Details emerge on Apple's Fusion Drive technology

Details emerge on Apple's Fusion Drive technology

Summary: Apple posts a support note about the Fusion Drive offered for its new iMac and Mac mini models. The result is some interesting answers and even more questions.


At last week's event introducing the iPad mini, Apple also rolled out new iMac and Mac mini models that can be configured with a proprietary "Fusion Drive." This technology presents a solid-state drive (SSD) and a hard disk drive (HDD) as a single volume to the user. There are all kinds of labels being applied to the technology, however, it looks to me that Fusion Drive employs a kind of hierarchical storage management (HSM) that tracks file and application usage and migrates frequently-used items to the quicker SSD.

As a result you'll enjoy shorter startup times, and as the system learns how you work you'll see faster application launches and quicker file access. Fusion Drive manages all this automatically in the background.

In Apple's About Fusion Drive technical note, it's clear that this capability isn't a function of the drives themselves, rather it's based on Apple's storage management software. Fusion Drive is a built-to-order selection in the Apple Store.
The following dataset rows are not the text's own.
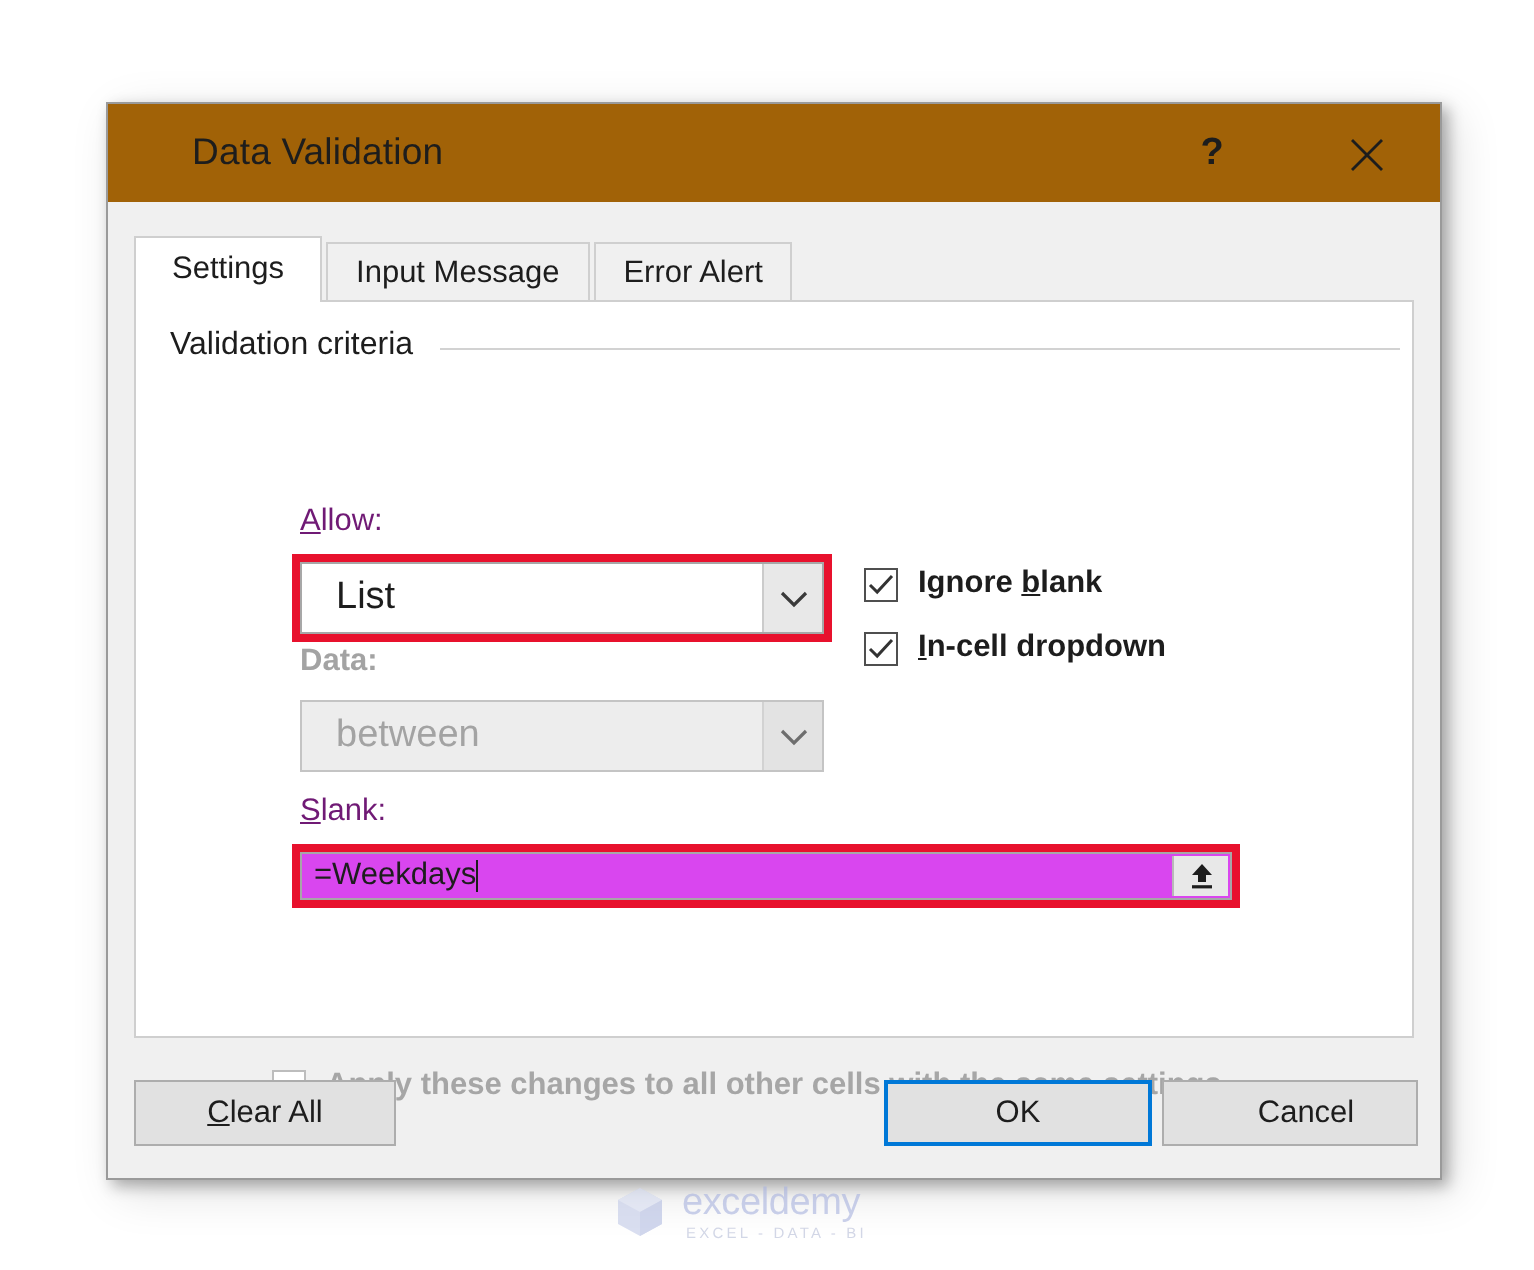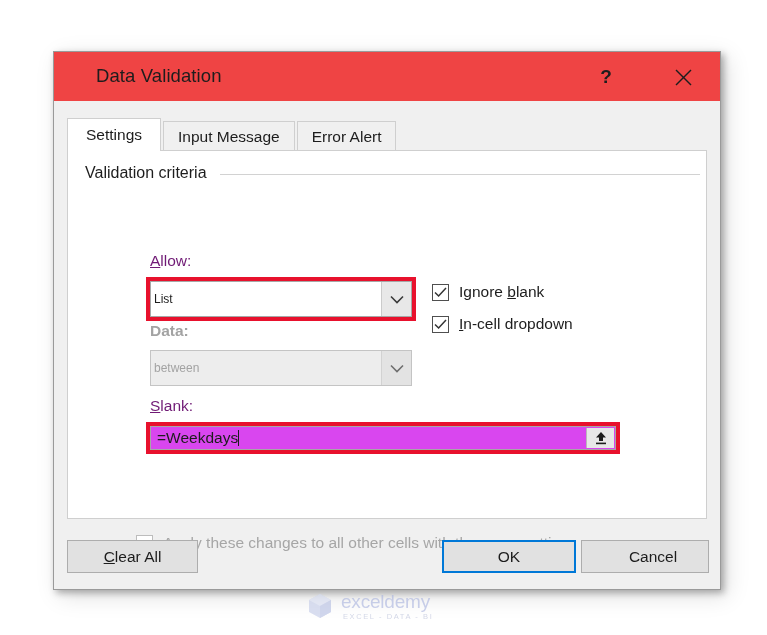--- a/index.html
+++ b/index.html
@@ -34,21 +34,21 @@
     box-shadow: 3px 3px 7px rgba(0,0,0,0.30), 6px 6px 22px rgba(0,0,0,0.13);
     box-sizing: border-box;
   }
 
   
   #titlebar {
     position: absolute;
     left: 0; top: 0;
     width: 100%;
     height: 49px;
-    background: #ef4444;
+    background: #a16207;
     box-sizing: border-box;
   }
   #dialog-title {
     position: absolute;
     left: 42px;
     top: 13px;
     font-size: 18.5px;
     color: #1d1d1d;
     letter-spacing: 0.1px;
     white-space: nowrap;
@@ -156,22 +156,22 @@
     box-sizing: border-box;
     border: 1px solid #a7a7a7;
     background: #ffffff;
     display: flex;
     align-items: stretch;
   }
   .combo .combo-value {
     flex: 1;
     display: flex;
     align-items: center;
-    padding-left: 3px;
-    font-size: 12px;
+    padding-left: 17px;
+    font-size: 19px;
     color: #1d1d1d;
     white-space: nowrap;
     overflow: hidden;
   }
   .combo .combo-arrow {
     width: 29px;
     background: #e8e8e8;
     border-left: 1px solid #cbcbcb;
     display: flex;
     align-items: center;
@@ -254,20 +254,21 @@
     display: flex;
     align-items: center;
     justify-content: center;
     flex: 0 0 auto;
   }
   .checkbox.disabled { border-color: #bdbdbd; }
   .checkrow .check-label {
     margin-left: 10px;
     font-size: 15.5px;
     color: #1d1d1d;
+    font-weight: bold;
   }
   .checkrow.disabled .check-label { color: #a6a6a6; }
 
   #ignore-blank-row     { left: 378px; top: 231px; }
   #incell-dropdown-row  { left: 378px; top: 263px; }
   #apply-changes-row    { left: 82px;  top: 482px; }
 
   
   .dlg-button {
     position: absolute;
According to the note, Fusion Disk systems come with a "special version" of Disk Utility. It warns that earlier versions of Disk Utility can't be used with a Fusion Drive. We don't know whether there is a unique version that ships with the Fusion system, or whether everyone receives the same software and the "special" Fusion capabilities are revealed in the presence of a Fusion setup. But it's the same difference.
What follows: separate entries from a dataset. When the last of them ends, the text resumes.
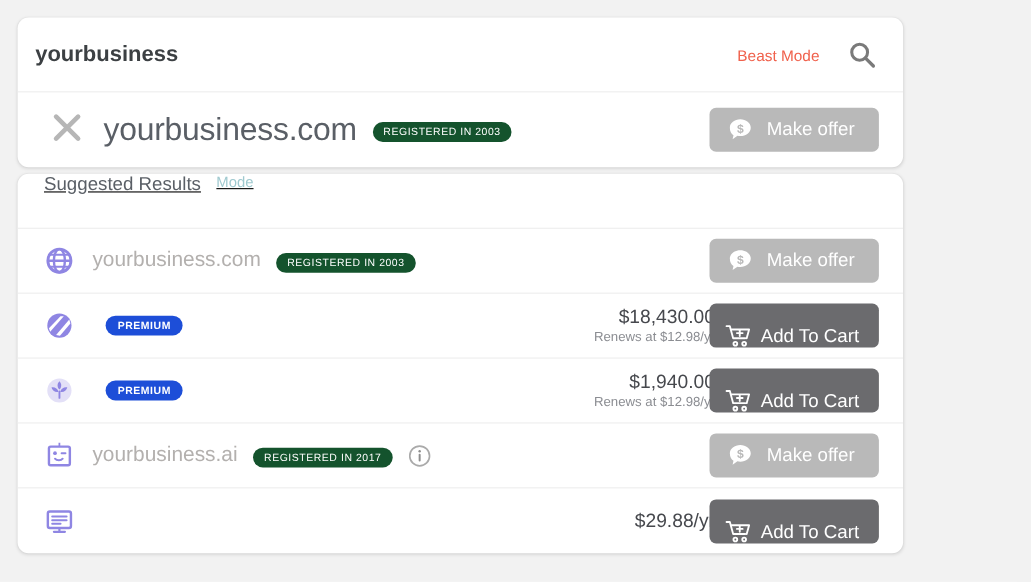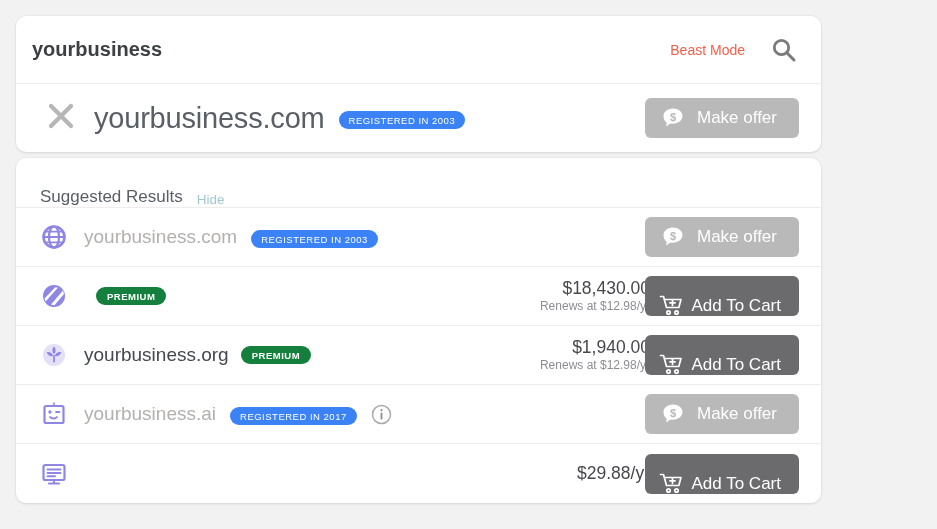--- a/index.html
+++ b/index.html
@@ -93,27 +93,27 @@
   .badge {
     display: inline-block;
     border-radius: 10px;
     font-size: 9.5px;
     letter-spacing: 0.5px;
     color: #ffffff;
     white-space: nowrap;
     line-height: 1;
   }
   .badge-registered {
-    background: #3b82f6;
+    background: #14532d;
     padding: 5px 10px 4px 10px;
     margin-left: 14px;
     margin-top: 4px;
   }
   .badge-premium {
-    background: #15803d;
+    background: #1d4ed8;
     padding: 5px 11px 4px 11px;
     margin-left: 12px;
     font-weight: bold;
     font-size: 9.5px;
   }
 
   
   .btn {
     display: inline-flex;
     align-items: center;
@@ -139,24 +139,25 @@
     font-size: 17px;
     align-items: flex-end;
   }
   .btn-cart .btn-ico { margin-right: 9px; }
   .btn-ico { display: flex; align-items: center; }
 
   
   .suggested-head {
     height: 50px;
     display: flex;
-    align-items: flex-end;
+    align-items: flex-start;
     padding: 0 24px;
     box-sizing: border-box;
     border-bottom: 1px solid #ededed;
+    text-decoration: underline;
   }
   .suggested-title {
     font-size: 17px;
     color: #5a5f66;
     font-weight: 300;
   }
   .hide-link {
     font-size: 13.5px;
     color: #9fc9cf;
     margin-left: 14px;
@@ -258,21 +259,21 @@
         </span>
         <span>Make offer</span>
       </button>
     </div>
   </div>
 
   <div class="card">
 
     <div class="suggested-head">
       <span class="suggested-title">Suggested Results</span>
-      <span class="hide-link">Hide</span>
+      <span class="hide-link">Mode</span>
     </div>
 
     <div class="result-row">
       <div class="row-left">
         <span class="tld-icon">
           <svg width="26" height="26" viewBox="0 0 26 26">
             <circle cx="13" cy="13" r="10.5" fill="none" stroke="#8f86e3" stroke-width="2.6"></circle>
             <ellipse cx="13" cy="13" rx="5" ry="10.5" fill="none" stroke="#8f86e3" stroke-width="2.2"></ellipse>
             <line x1="2.5" y1="13" x2="23.5" y2="13" stroke="#8f86e3" stroke-width="2.2"></line>
             <line x1="4.5" y1="7.6" x2="21.5" y2="7.6" stroke="#8f86e3" stroke-width="1.8"></line>
@@ -331,21 +332,20 @@
       <div class="row-left">
         <span class="tld-icon">
           <svg width="26" height="26" viewBox="0 0 26 26">
             <circle cx="13" cy="13" r="11" fill="#e3e0f7"></circle>
             <path d="M13 4.5c2.2 2.2 2.2 5.5 0 7.7-2.2-2.2-2.2-5.5 0-7.7z" fill="#8f86e3"></path>
             <path d="M5.8 10.2c2.9-0.6 5.6 1.1 6.4 3.9-2.9 0.7-5.6-1-6.4-3.9z" fill="#8f86e3"></path>
             <path d="M20.2 10.2c-0.8 2.9-3.5 4.6-6.4 3.9 0.8-2.8 3.5-4.5 6.4-3.9z" fill="#8f86e3"></path>
             <rect x="12.2" y="13" width="1.7" height="7.6" rx="0.8" fill="#8f86e3"></rect>
           </svg>
         </span>
-        <span class="row-domain">yourbusiness.org</span>
         <span class="badge badge-premium">PREMIUM</span>
       </div>
       <div class="price-block">
         <div class="price-main">$1,940.00</div>
         <div class="price-sub">Renews at $12.98/yr</div>
       </div>
       <div class="action-slot">
         <button class="btn btn-cart">
           <span class="btn-ico">
             <svg width="24" height="22" viewBox="0 0 24 22" fill="none" stroke="#ffffff" stroke-width="1.7" stroke-linecap="round" stroke-linejoin="round">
The note also warns that current versions of third-party disk utilities may or may not be compatible with the Fusion Drive. This would include various file and volume monitoring tasks often controlled with preference panes. Time Machine deals with the Fusion Disk as a single volume.

In addition, there are limitations with Fusion Drive and Target Disk Mode. To mount the Fusion Drive, the host system must be running Mountain Lion version 10.8.2 or later. Earlier versions of Mac OS X can't mount a Fusion Drive in Target Disk Mode.

There may be issues with the sustained data capture rates with Fusion Drive. Here's an item from the FAQ:

I'm using video capture software and it reports frame drops during sustained captures. What could be wrong?

Your project's capture requirements may exceed the sustained capture rate available to your Fusion Drive. Try capturing a smaller segment of the source or reduce its resolution.

In an interesting Betalogue blog post, Canadian IT consultant and author Pierre Igot pointed to another item in the tech note, where Apple offers a series of steps to take if the Fusion Drive system doesn't start up and you see the flashing question mark or another alert. But as we read, the end result isn't reassuring or entirely satisfying:

To repair the volume, click Fix. CAUTION: Clicking Fix will erase your Fusion Drive.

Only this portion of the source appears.